Influencing this behavior may be desirable as the metadata on the configuration drive may grow stale over time, whereas the metadata service always provides the most up to date view. Not all OpenStack clouds provide both configuration drive and metadata service though and only one or the other may be available which is why the default is to check both.

Route

These configuration options for the OpenStack provider pertain to the kubenet Kubernetes network plugin and should appear in the [Route] section of the cloud.conf file:

  • router-id (Optional): If the underlying cloud’s Neutron deployment supports the extraroutes extension then use router-id to specify a router to add routes to. The router chosen must span the private networks containing your cluster nodes (typically there is only one node network, and this value should be the default router for the node network). This value is required to use kubenet on OpenStack.

OVirt

Node Name

The OVirt cloud provider uses the hostname of the node (as determined by the kubelet or overridden with --hostname-override) as the name of the Kubernetes Node object. Note that the Kubernetes Node name must match the VM FQDN (reported by OVirt under <vm><guest_info><fqdn>...</fqdn></guest_info></vm>)

Photon

Node Name

The Photon cloud provider uses the hostname of the node (as determined by the kubelet or overridden with --hostname-override) as the name of the Kubernetes Node object. Note that the Kubernetes Node name must match the Photon VM name (or if overrideIP is set to true in the --cloud-config, the Kubernetes Node name must match the Photon VM IP address).

vSphere

For all vSphere deployments on vSphere >= 6.7U3, the external vSphere cloud provider, along with the vSphere CSI driver is recommended. See Deploying a Kubernetes Cluster on vSphere with CSI and CPI for a quick start guide.

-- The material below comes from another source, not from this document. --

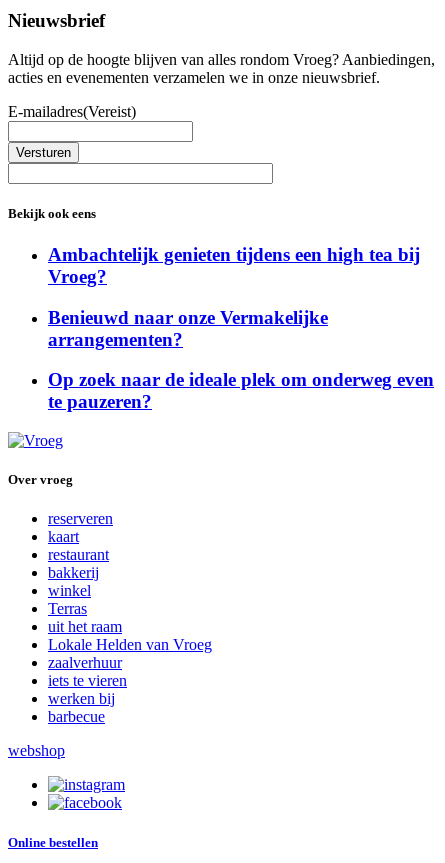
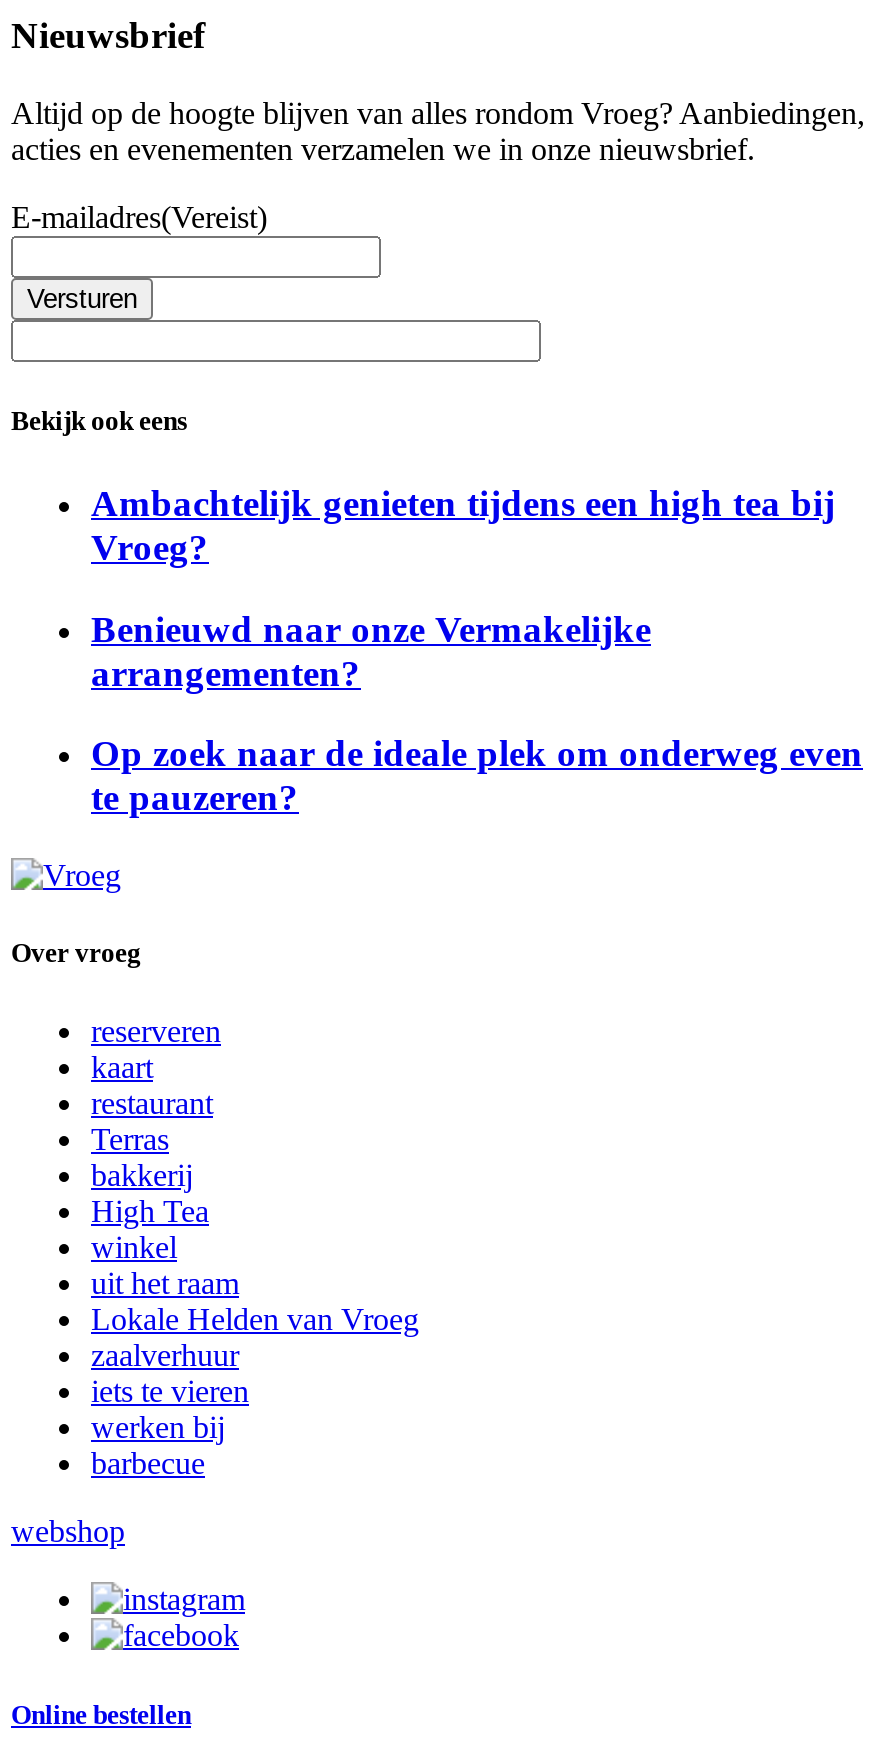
+ High Tea

moved down: winkel

moved up: Terras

If you are running vSphere < 6.7U3, the in-tree vSphere cloud provider is recommended. See Running a Kubernetes Cluster on vSphere with kubeadm for a quick start guide.

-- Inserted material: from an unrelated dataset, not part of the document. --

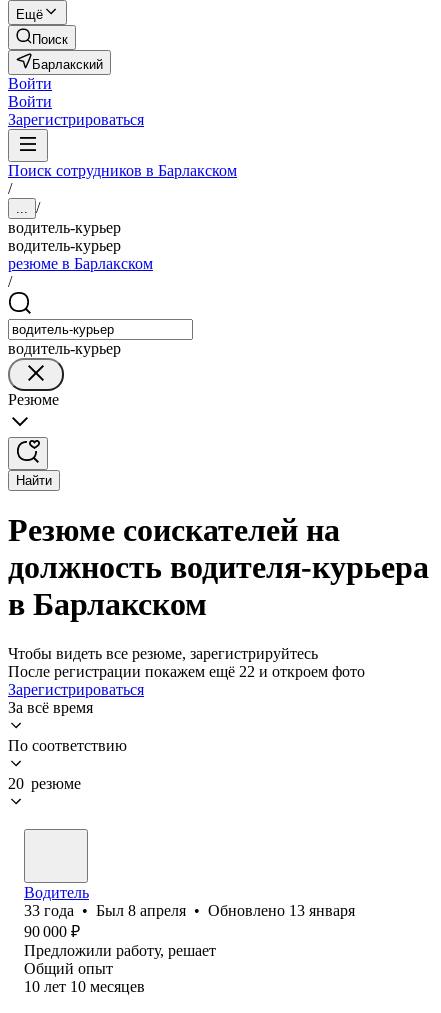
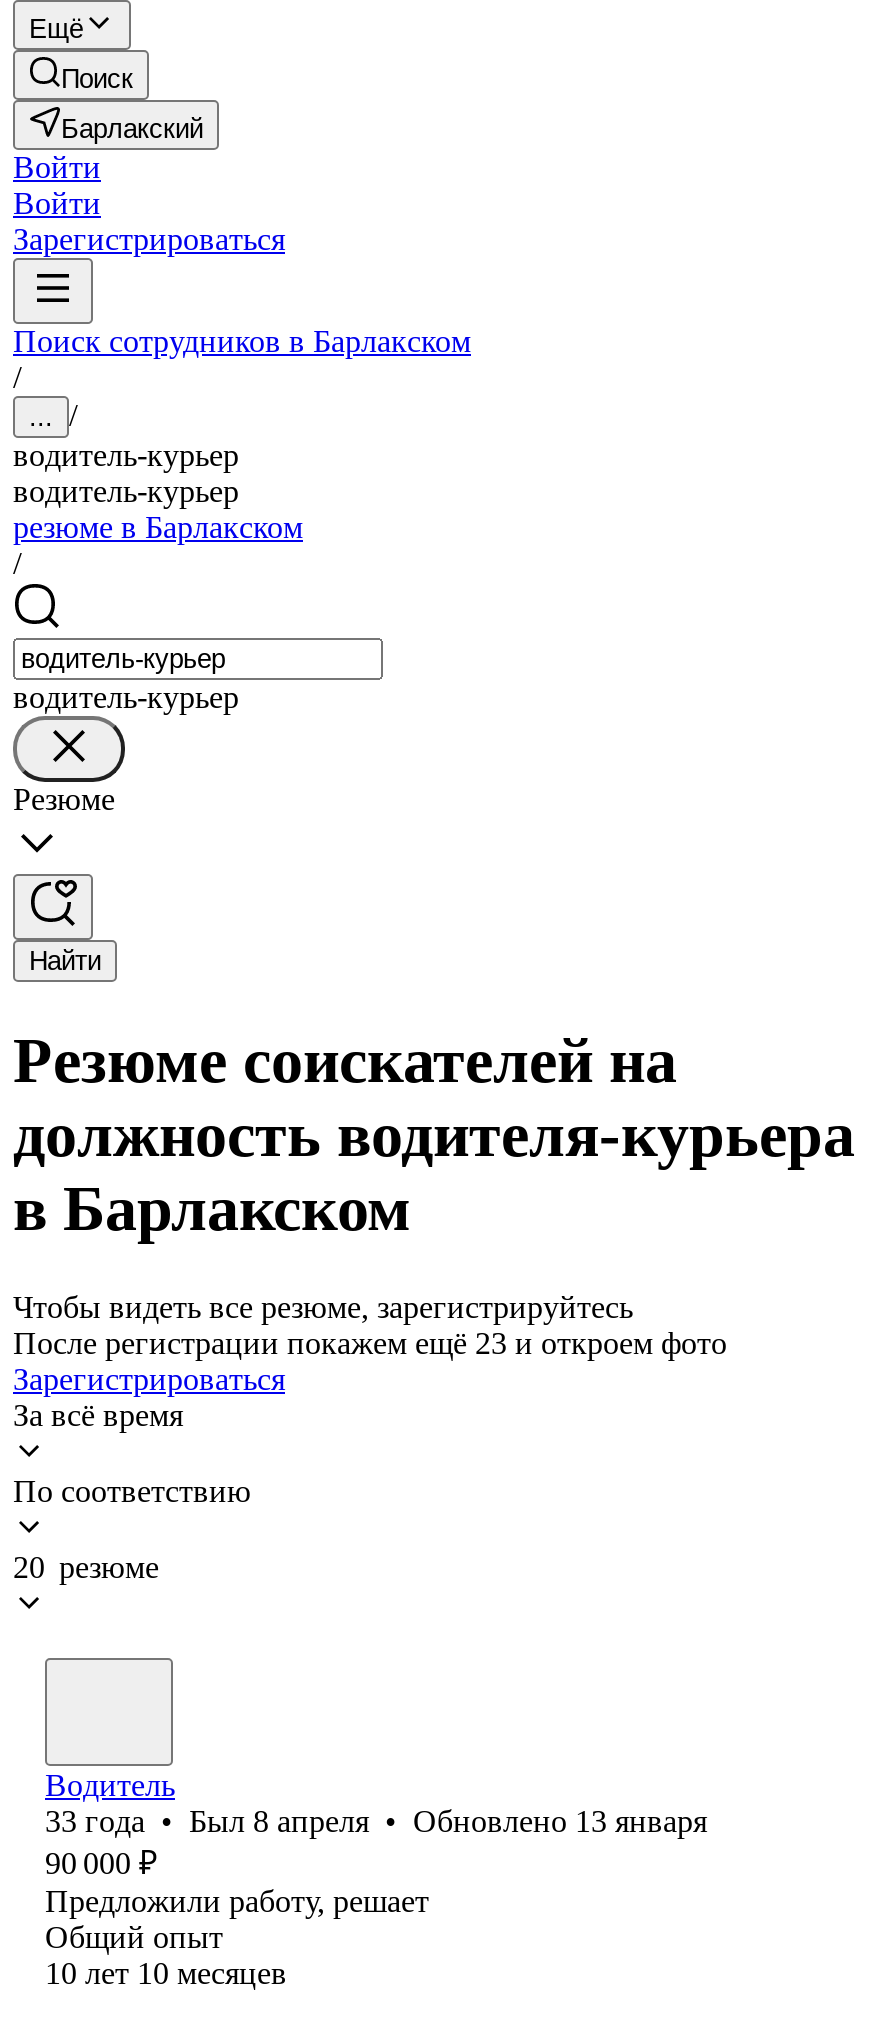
- После регистрации покажем ещё 22 и откроем фото
+ После регистрации покажем ещё 23 и откроем фото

For in-depth documentation on the vSphere cloud provider, visit the vSphere cloud provider docs site.

IBM Cloud Kubernetes Service

Compute nodes

By using the IBM Cloud Kubernetes Service provider, you can create clusters with a mixture of virtual and physical (bare metal) nodes in a single zone or across multiple zones in a region. For more information, see Planning your cluster and worker node setup.

The name of the Kubernetes Node object is the private IP address of the IBM Cloud Kubernetes Service worker node instance.

Networking

The IBM Cloud Kubernetes Service provider provides VLANs for quality network performance and network isolation for nodes. You can set up custom firewalls and Calico network policies to add an extra layer of security for your cluster, or connect your cluster to your on-prem data center via VPN. For more information, see Planning in-cluster and private networking.

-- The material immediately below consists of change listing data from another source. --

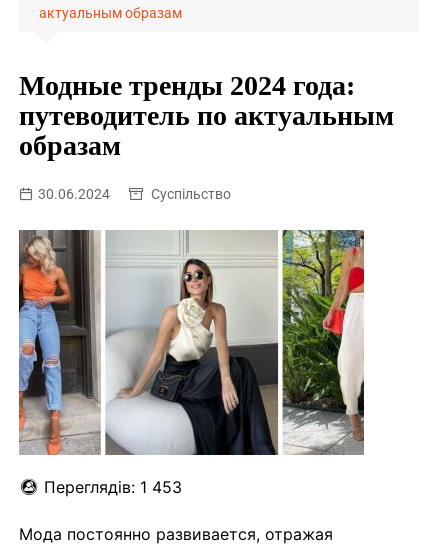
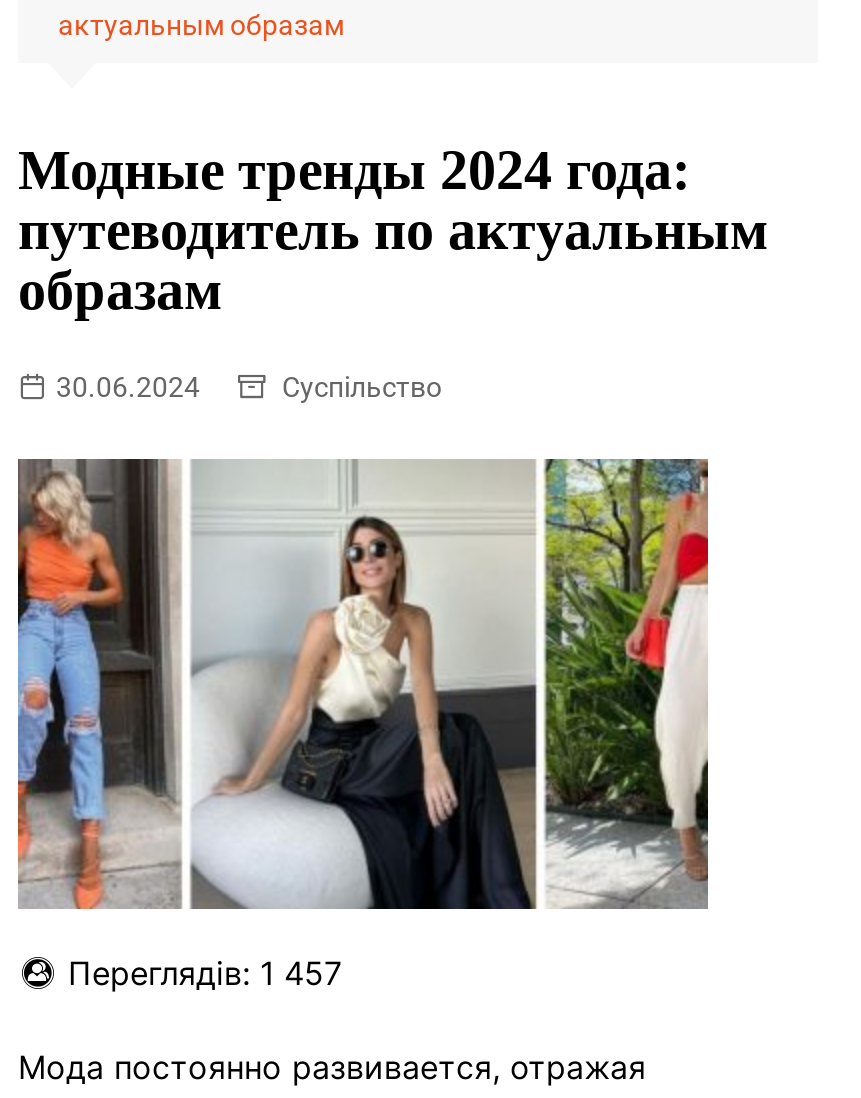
- Переглядів: 1 453
+ Переглядів: 1 457
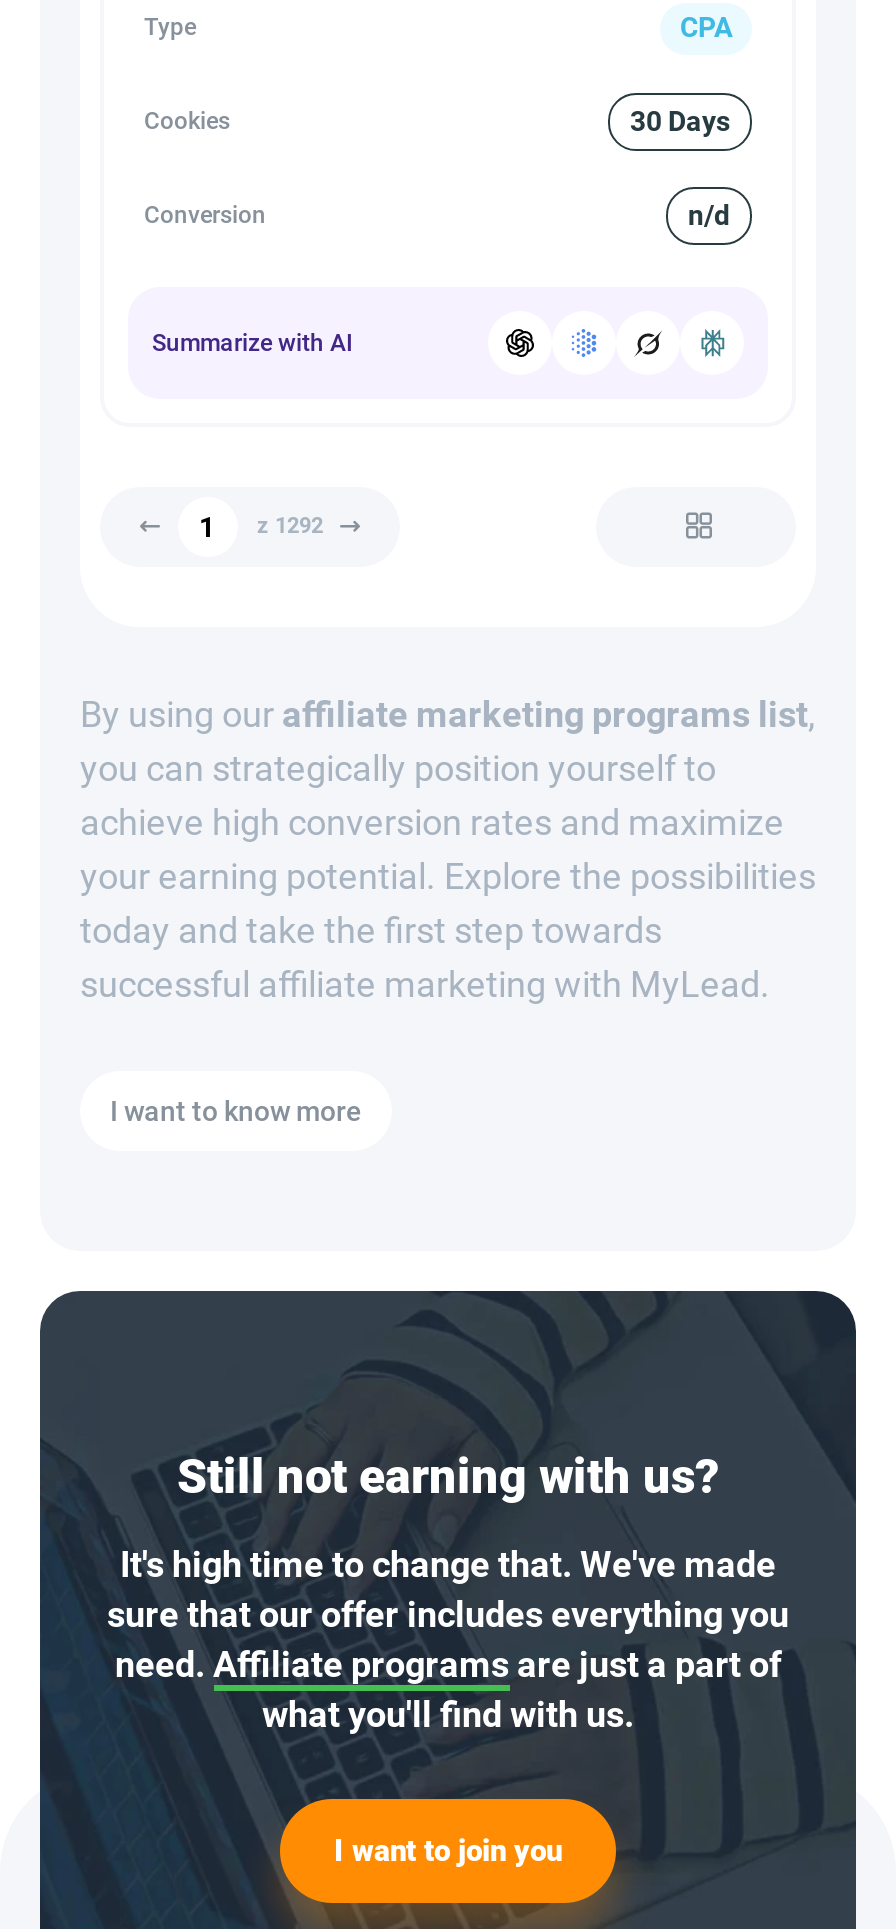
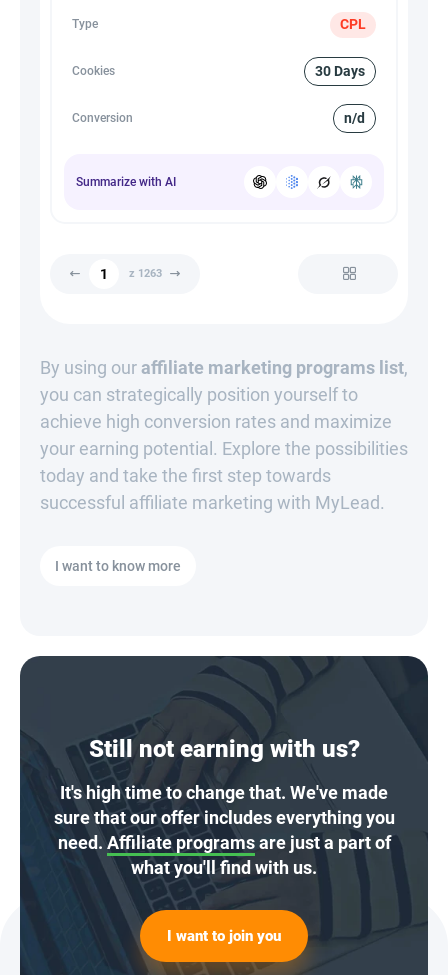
- CPA
+ CPL

- z 1292
+ z 1263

To expose apps to the public or within the cluster, you can leverage NodePort, LoadBalancer, or Ingress services. You can also customize the Ingress application load balancer with annotations. For more information, see Planning to expose your apps with external networking.

Storage

The IBM Cloud Kubernetes Service provider leverages Kubernetes-native persistent volumes to enable users to mount file, block, and cloud object storage to their apps. You can also use database-as-a-service and third-party add-ons for persistent storage of your data. For more information, see Planning highly available persistent storage.

Baidu Cloud Container Engine

Node Name

The Baidu cloud provider uses the private IP address of the node (as determined by the kubelet or overridden with --hostname-override) as the name of the Kubernetes Node object. Note that the Kubernetes Node name must match the Baidu VM private IP.